Myself and my dutch colleague got UAE drivers licences, no problem. We still have the licence from our country of residence as well (Not to be shown to police 

Anyway, our portuguese colleage went and got her UAE licence and they kept her original one. It's one of the card type and they casually stapled it to a random piece of paper.

She asked why they were keeping it, because she hadn't heard of it happening before, the person behind the counter said "Because it's the agreement we have"
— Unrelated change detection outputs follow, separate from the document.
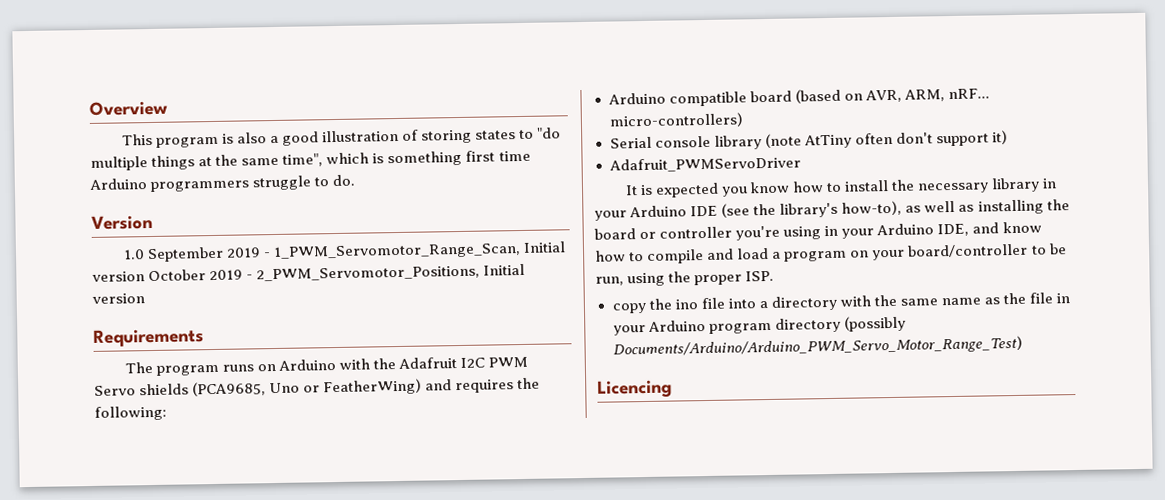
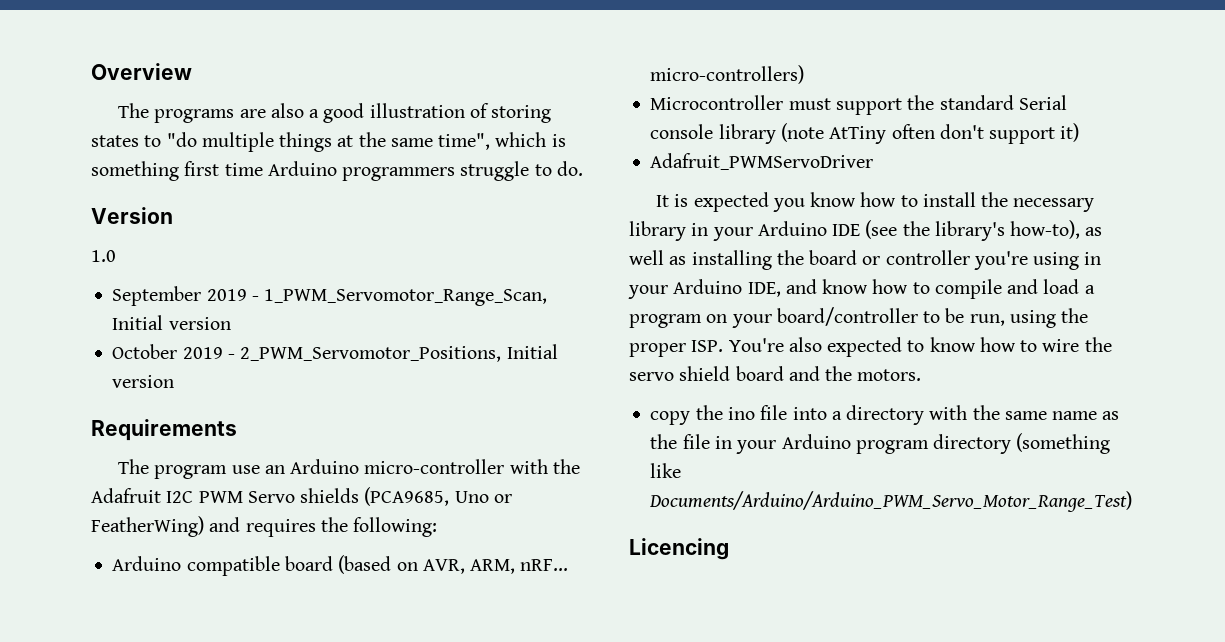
[121,133,234,148] This program is -> [118,103,266,123] The programs are
(145, 254) none -> (116, 256) //
(145, 276) none -> (231, 323) //
[221,359,336,372] runs on Arduino -> [231,459,505,474] use an Arduino micro-controller
(744, 120) none -> [650,95,1014,115] Microcontroller must support the standard
(775, 276) none -> [728,337,1112,357] [629,366,922,381] You're also expected to know how to wire the servo shield board and the motors.
[843,315,906,332] (possibly -> [1016,433,1111,454] [650,463,682,478] (something like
When she asked what licence she would use when she goes back to the Portugal, the counter person said "You are a resident here now"

Erm....Say what?


----------



## Stevesolar (Dec 21, 2012)

geekgirl_5 said:


> Random Question:
> 
> I know there's a driving thread, but I don't think this situation comes up in it.
> 
> ...


Hi,
Technically what they did was perfectly correct - although they did not take away my UK licence.
When I visit UK now and hire a car - I use my UAE licence (it it technically illegal to use my UK one - as that should have been taken away!).
Cheers
Steve


----------



## _shel (Mar 2, 2014)

Not in UAE but they did that to me in Australia. I had to apply for a new one when I got back to the UK.


----------



## geekgirl_5 (Sep 19, 2013)

Thanks guys


----------



## BedouGirl (Sep 15, 2011)

My friend, UK licence holder, got her licence today and the UK one wasn't taken from her.


----------



## twowheelsgood (Feb 21, 2013)

BedouGirl said:


> My friend, UK licence holder, got her licence today and the UK one wasn't taken from her.


there was a thread a few months back about a similar issue of UK diving licence validity when one is overseas. I think the outcome was that the Uk driving licence must contain your residential address to be valid and it must be a UK one.

So if you don't have a UK home, in theory you cannot have a UK driving licence as you are not resident.

I still have a UK home so I can keep mine but I don't know what happens if you have a DL in the Uk, have an accident and they find your address isn't correct.


----------



## BedouGirl (Sep 15, 2011)

twowheelsgood said:


> there was a thread a few months back about a similar issue of UK diving licence validity when one is overseas. I think the outcome was that the Uk driving licence must contain your residential address to be valid and it must be a UK one. So if you don't have a UK home, in theory you cannot have a UK driving licence as you are not resident. I still have a UK home so I can keep mine but I don't know what happens if you have a DL in the Uk, have an accident and they find your address isn't correct.


That's absolutely correct but it still doesn't answer why some are taken and some are not.


----------



## sm105 (Jan 9, 2014)

This is something specific to Portugal it appears. 

I got a little handout (in Arabic) when I converted my Canadian license to a Ras Al Khaimah license, and there is this caveat at the bottom.



> سحب الرخصة الأصلية طلب من الدولة - البرتغال


which Google Translate translates as :



> The withdrawal of the original license requested from the state - Portugal


----------